葉千秋笑了笑,石之軒的確是個聰明人,能從蛛絲馬跡當中推測到很多東西,當然,這也跟他沒有刻意隱瞞自己的身份有關。

「恭喜你,猜的一點都沒錯。」

「但是……沒有獎勵。」

「青璇現在在哪兒,貧道也不知道。」

「不過,該出現的時候,她自然會出現。」

「貧道在這裡碰到你,只不過是巧合而已。」

石之軒卻是冷哼一聲,道:「巧合?」

「世上哪有那麼多巧合的事情。」

「素聞天機子前知五百年,後知五百年,天機子道長難道不是算到了石某人會到此處,所以才提前來等候石某人?」

葉千秋聞言,微微一笑,道:「你要是這樣認為,我也沒什麼反駁的。」

石之軒道:「幾年前,慈航靜齋的梵清惠帶著淨念禪院的幾個老禿驢曾經找到過我的藏身之地。
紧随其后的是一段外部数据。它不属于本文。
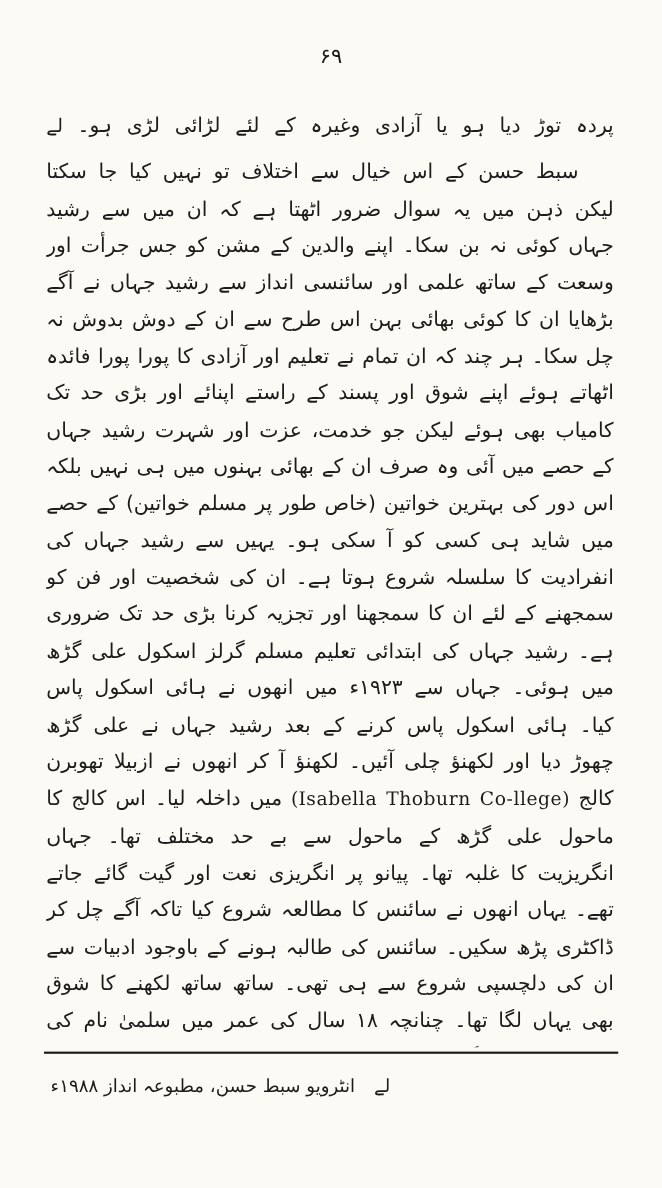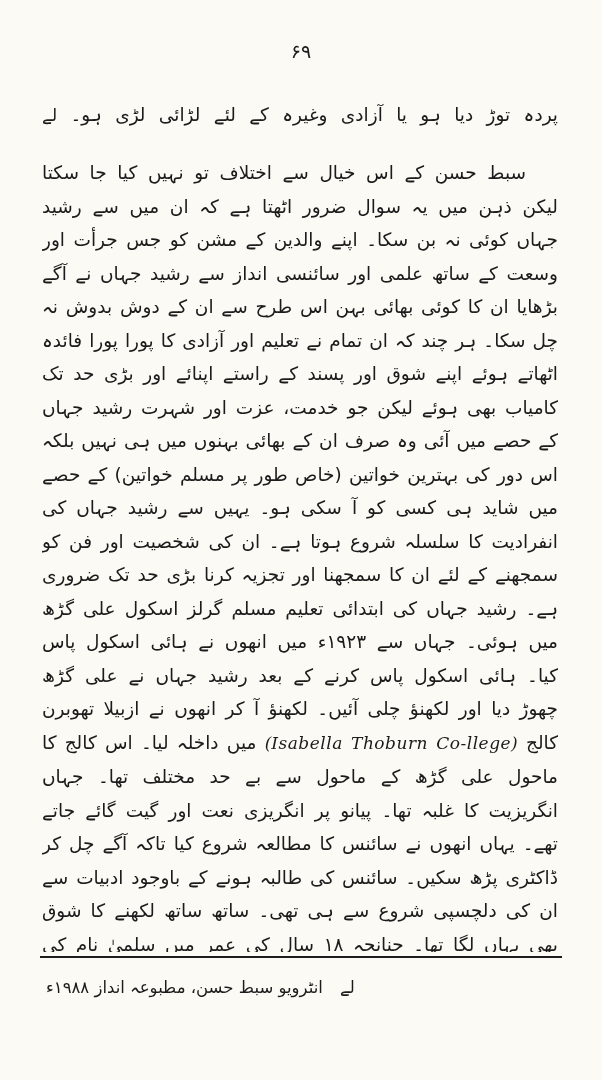"پردہ توڑ دیا ہو یا" .hanging-line { margin-bottom: 24px -> 8px }
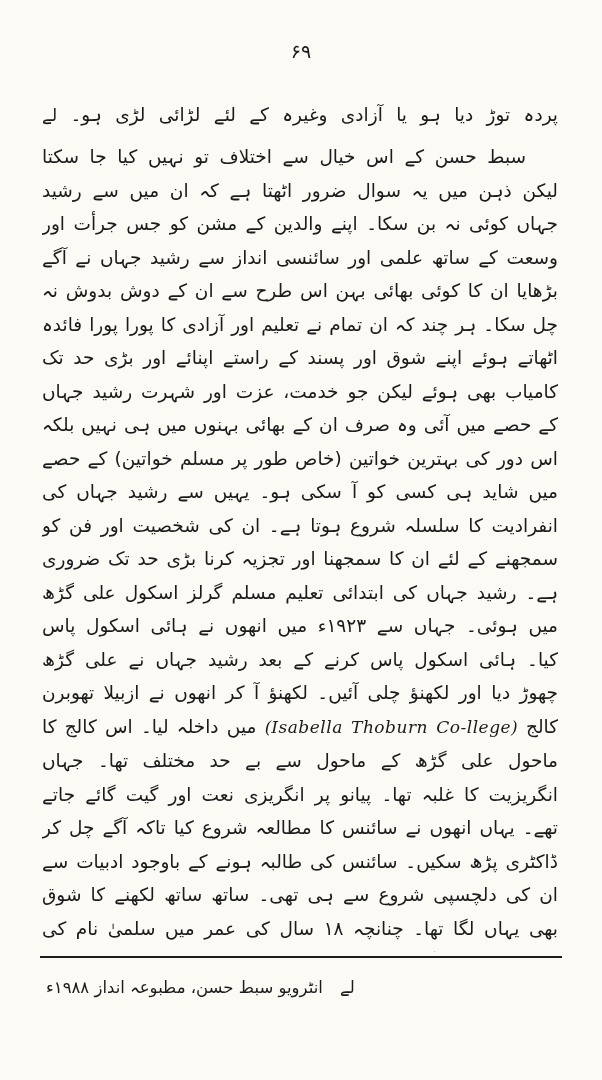"(Isabella Thoburn Co-llege)" .latin-text { font-style: italic -> none }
」

「若非我跑的快,我恐怕已經被幾個老禿驢和梵清惠聯手給幹掉了。」

「據我所知,將我的藏身之地透露給梵清惠和那幫禿驢的,就是你天機子。」

「不知道,你是否還記得這件事?」

葉千秋聞言,道:「的確如此,那只不過是貧道無聊時和慈航靜齋玩的一個遊戲。」

「誰知道她們那麼當真。」

「不過,貧道也知道,即便她們真的找到了你,你也能全身而退。」

石之軒目光灼灼的看著葉千秋,道:「你是如何找到我的?」

「難道你真的通曉天機?」

「如果你真的通曉天機,我想問你一個問題。」

葉千秋道:「什麼問題?」

葉千秋話音一落。

只聽得石之軒說道:「人是否真得絕情滅性,方才能成就真正的自我?」

葉千秋看著石之軒,道:「當你問出這個問題的時候,你的心裡已經有了答案。」

「既然已經有了答案,又何必多此一問呢?」

石之軒聽了,道:「因為心中還有遲疑,所以,才有一問。」

葉千秋笑了笑,道:「人是活的,法是死的。」

「有些東西放棄了還能找回來,有些東西一旦放棄,就再也找不回來了。」

良久之後,石之軒才道:「今日方知,世上真有妙法高人。」

「縱使是昔日的向雨田,也未必能比得過今日的天機子。」

「我很好奇。」

「像你這樣的人物,在這世上到底已經存在了多久?」

「昔日的向雨田,你會不會也是見過的?」

「你應該不是所謂的正道中人,但你也不是聖門中人。」

「那你究竟是什麼人?」

這時,只聽得酒樓的樓梯拐角處,傳來一道聲音。